Habertürk
    Takipde Kalın!
      Günlük gelişmeleri takip edebilmek için habertürk uygulamasını indirin

        Çocuklarda matematik gelişimi üzerine çalışmalar yapan Yrd. Doç. Dr. Özlem Ece Demir Lira, matematiği hayatın her alanında kullandığımızın farkında olursak çocuklarımızın okul başarısında önemli bir fark yaratabileceğimizi söylüyor ve ekliyor: “Kek yapmak da matematiğe dahil”

        0-3 yaş, insanın hayatında geçirdiği en dramatik gelişimlerin, değişimlerin dönemi. Bu dönemde çocuk en çok vakti evinde ailesi/kendine bakan kişiyle geçiriyor. Bu yıllarda beyin yapısının temeli oluşuyor. Yapılan son araştırmalar gösteriyor ki 0-3 yaş arasındaki deneyimler, çocuk okula başladığı zaman yaşıtlarıyla arasında oluşan farkta belirleyici.

        Çocuklarda matematik gelişimi üzerine çalışmalar yapan Iowa Üniversitesi Psikoloji Bölümü Öğretim Üyesi Yrd. Doç. Dr. Özlem Ece Demir Lira’yı Koç Üniversitesi’nin düzenlediği ‘Aklın Çocuk Hali: İlk Yıllardan Öğrendiklerimiz’ panelinde dinledim. Okul çağı çocuğundaki matematik yetisinin temelinin 0-3 yaş arasında, evde atıldığını söylüyordu. Matematiğin sadece okulda ders olmadığını, matematiği hayatın her alanında, günlük yaşamda kullandığımızı ve bunun farkında olursak çocuklarımızın okul başarısında önemli bir fark yaratabileceğimizi söyleyen Ece’yle okul öncesi yaşantıda matematiği konuştuk...

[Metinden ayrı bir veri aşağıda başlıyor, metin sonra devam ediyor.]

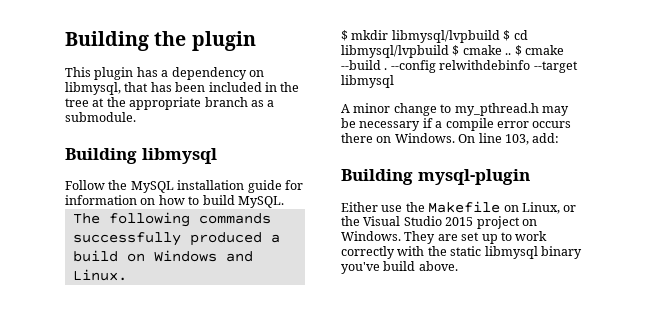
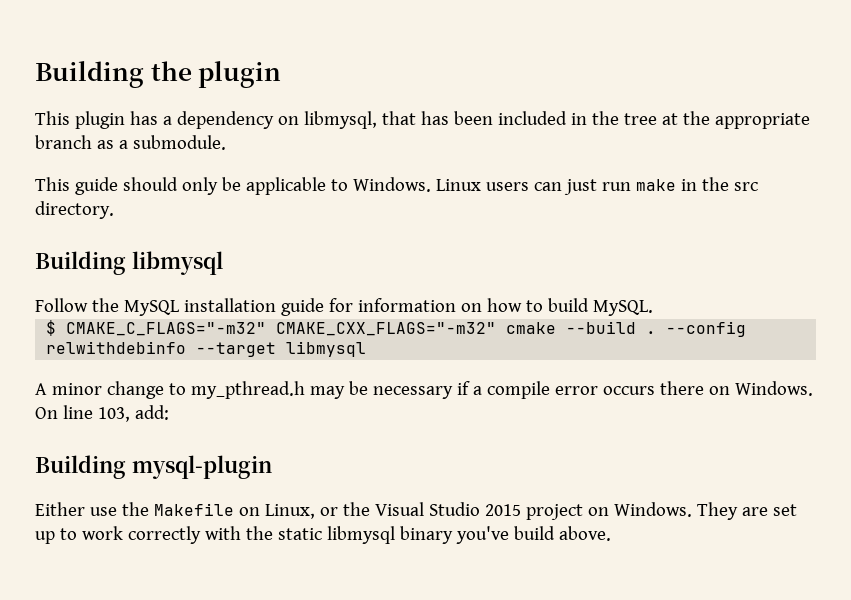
(136, 117) none -> [35,177,758,195] [35,201,114,219] // This guide should only be applicable to Windows. Linux users can just run make in the src directory.
[72,212,271,227] [72,232,280,246] [72,250,253,262] [72,269,127,281] [341,30,528,43] [341,45,522,58] The following commands successfully produced a build on Windows and Linux. // $ mkdir libmysql/lvpbuild $ cd libmysql/lvpbuild $ cmake .. $ -> [46,320,497,336] $ CMAKE_C_FLAGS="-m32" CMAKE_CXX_FLAGS="-m32"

        ‘GÜNLÜK HAYATTA HER AN KULLANIYORUZ’

        * İlkokul çocuğunun matematik başarısında okul öncesi dönemdeki ev yaşantısının etkisi üzerine çalışıyorsun. Nasıl bağlı bunlar birbirine?

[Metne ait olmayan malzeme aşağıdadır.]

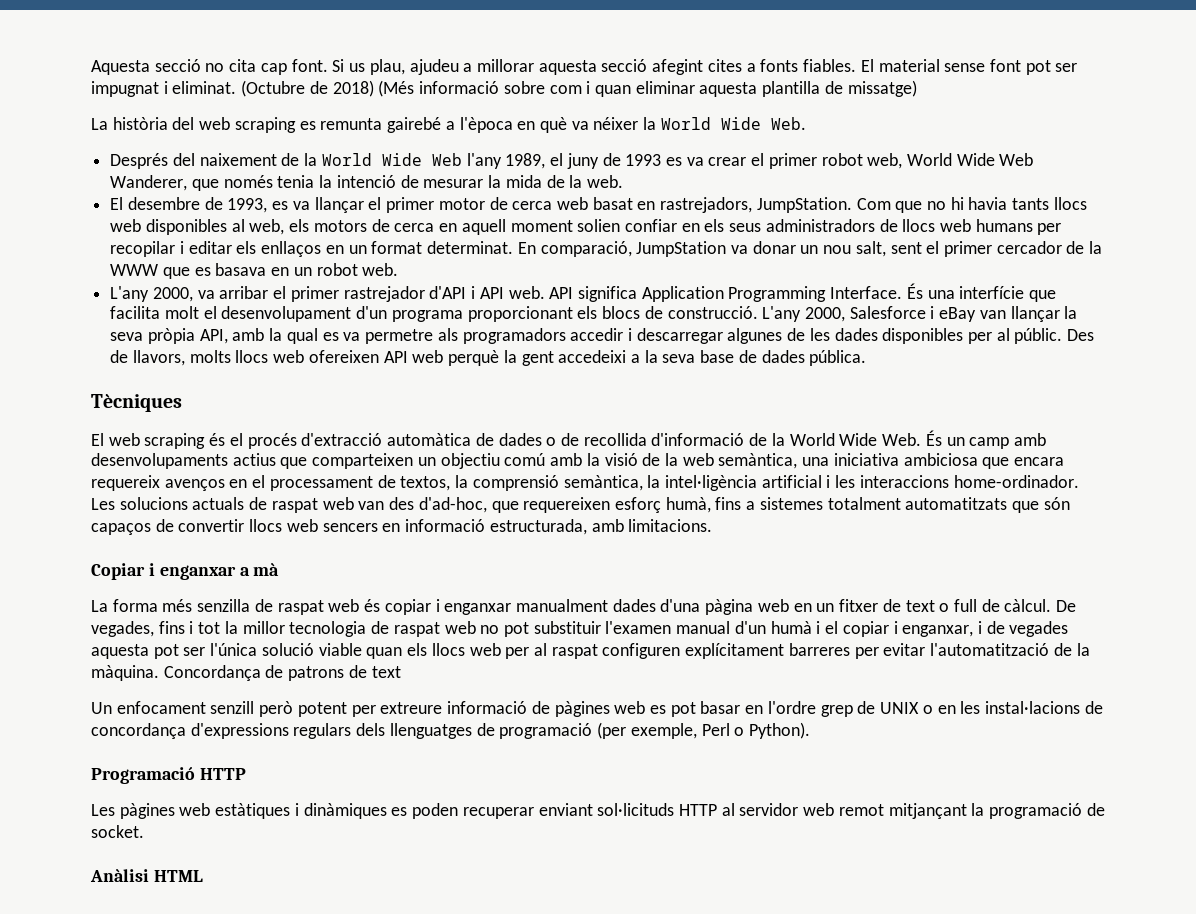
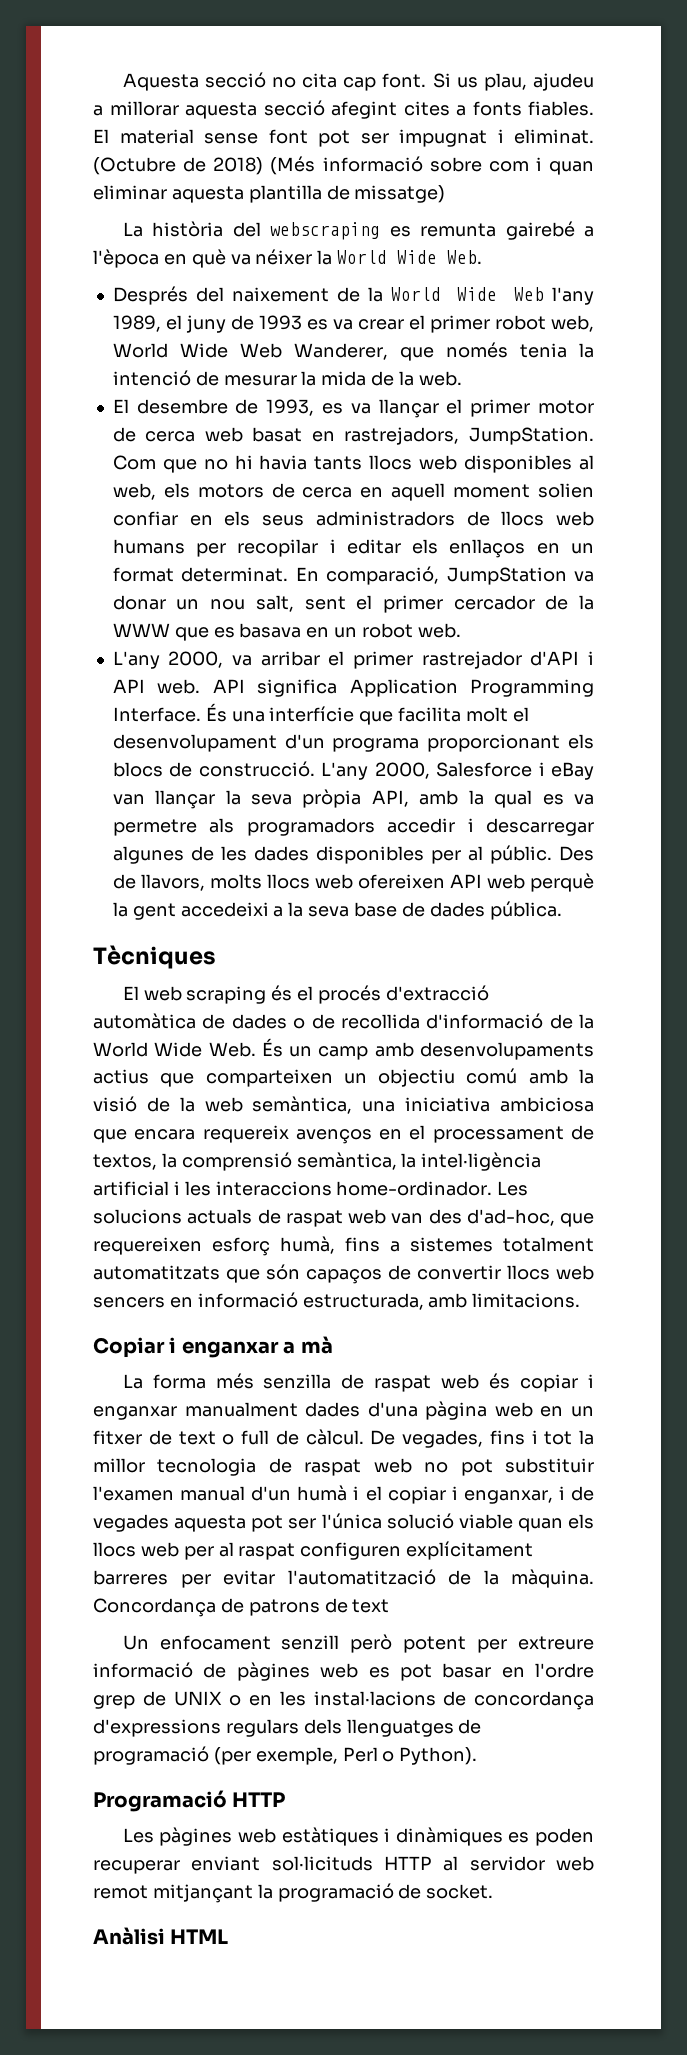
[199,117,296,133] web scraping -> [270,222,381,240] webscraping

        Lisedeki matematikle kariyer arasında güçlü bir ilişki olduğunu biliyoruz. 15 yaşındaki matematik yetisiyle 5 yaşındaki matematik yetisi arasında da bu var. 5 yaşındaki matematik yetisi evde edinilen. Yeni çalışmalarda görüyoruz ki evde matematikten, dil kullanımında sayılardan ne kadar bahsedildiği ya da oyunların nasıl oynandığı okul çağındaki matematik becerisi konusunda belirleyici.

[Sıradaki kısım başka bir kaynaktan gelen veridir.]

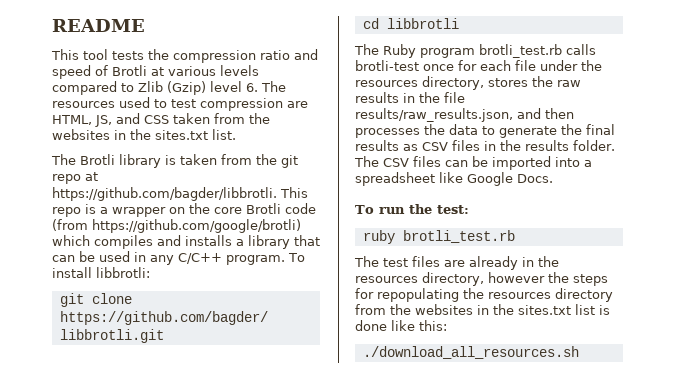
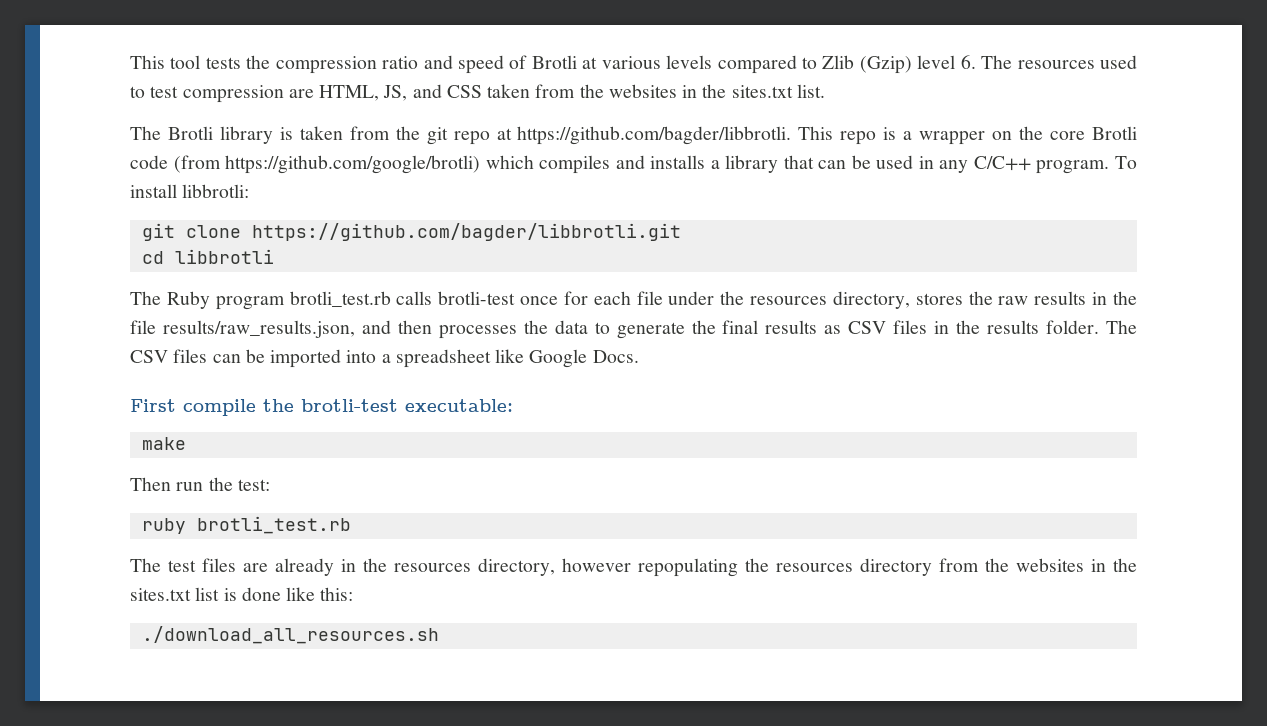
[52,19,145,32] README // -> (130, 62) none
[355,205,374,214] To -> [130,399,513,416] [141,437,186,450] [130,477,171,491] First compile the brotli-test executable: // make // Then
[548,272,608,286] [355,288,374,299] the steps for -> (631, 565) none

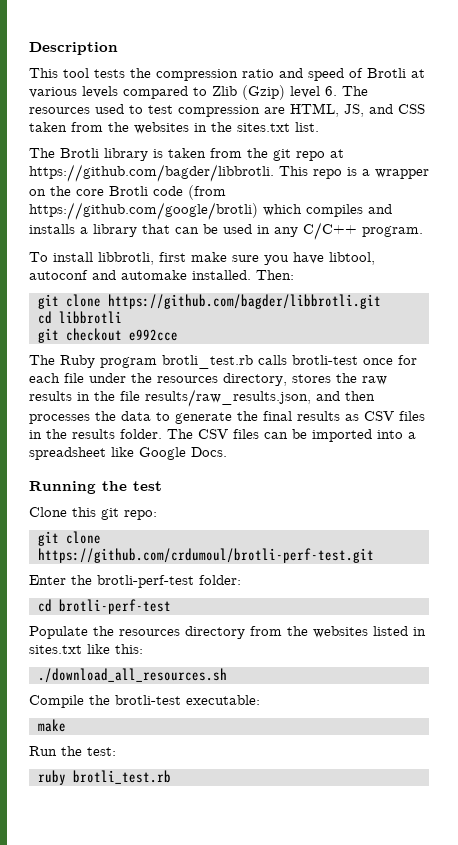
(130, 62) none -> [29,42,118,55] Description //
(1110, 167) none -> (423, 231) //
[182,184,250,198] libbrotli: -> [98,252,375,265] [29,270,294,280] libbrotli, first make sure you have libtool, autoconf and automake installed. Then:
(274, 256) none -> [37,328,178,343] // git checkout e992cce
[130,399,256,416] First compile -> [29,481,162,494] [29,507,157,520] [37,531,101,546] [37,548,374,563] [29,575,241,588] [37,599,171,614] [29,626,426,639] [29,644,143,654] [37,668,227,683] [29,695,84,708] Running the test // Clone this git repo: // git clone https://github.com/crdumoul/brotli-perf-test.git // Enter the brotli-perf-test folder: // cd brotli-perf-test // Populate the resources directory from the websites listed in sites.txt like this: // ./download_all_resources.sh // Compile
[130,477,204,491] Then run -> [29,746,57,756] Run
[130,558,1137,577] [130,587,354,601] [141,626,439,644] // The test files are already in the resources directory, however repopulating the resources directory from the websites in the sites.txt list is done like this: // ./download_all_resources.sh -> (171, 777) none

        * Matematik deyince korkan bir toplumuz genelde... Çocukla nasıl matematik konuşacağız?

        Matematik korkulacak bir şey değil. Aklınıza hemen havuz problemleri, yaş problemleri, teoremler, geometri gelmesin. Matematiği günlük hayatta her an kullanıyoruz. Yani bunu soyut okul konusu olarak düşününce korkulacak bir şey haline geliyor. Saate bakmak da matematik, yol tarifi de, kahvaltıda yediğiniz ekmek diliminin sayısı da...

        ‘SADECE SAYI SAYMAK DEMEK DEĞİL’

        * Havuz probleminden uzaklaşınca daha sevimli oldu.

        Matematik sadece sayı demek değil. Problem çözme, mantık, neden-sonuç ilişkileri, zaman, sıralama da demek.

        * Peki ebeveynlerinin matematikten çekinmesi çocuklara nasıl etki eder?

        Sadece ebeveynlerin değil, anaokulu öğretmenlerinin çekincesi bile etki edebiliyor. Bir araştırmaya göre eğer anaokul öğretmeninde matematik endişesi varsa o çocuklar daha az öğreniyor. “Bende sayısal kafası yok”, “Babana sor”, “Hesap makinesi olmazsa yapamam” gibi ifadeler çocukları etkiliyor. n Bu nasıl aşılır? Aslında biz matematiğe yatkın doğuyoruz. 3-4 aylık bebeklerle yapılan çalışmalar onların bile bazı sayısal farklara duyarlı olduğunu gösterdi. Matematik hayattan ayrı bir şey değil, yetişkinler için de çocuklar için de. Önceden çocuğa matematik öğretmek okulun işi diye düşünülüyordu. Ama görülüyor ki çocuklar arasında okula başladığındaki farklılıklar evde matematikle tanışmasıyla ilgili.

        ‘Kelimeler çocuklarda BİRİKİM YAPIYOR’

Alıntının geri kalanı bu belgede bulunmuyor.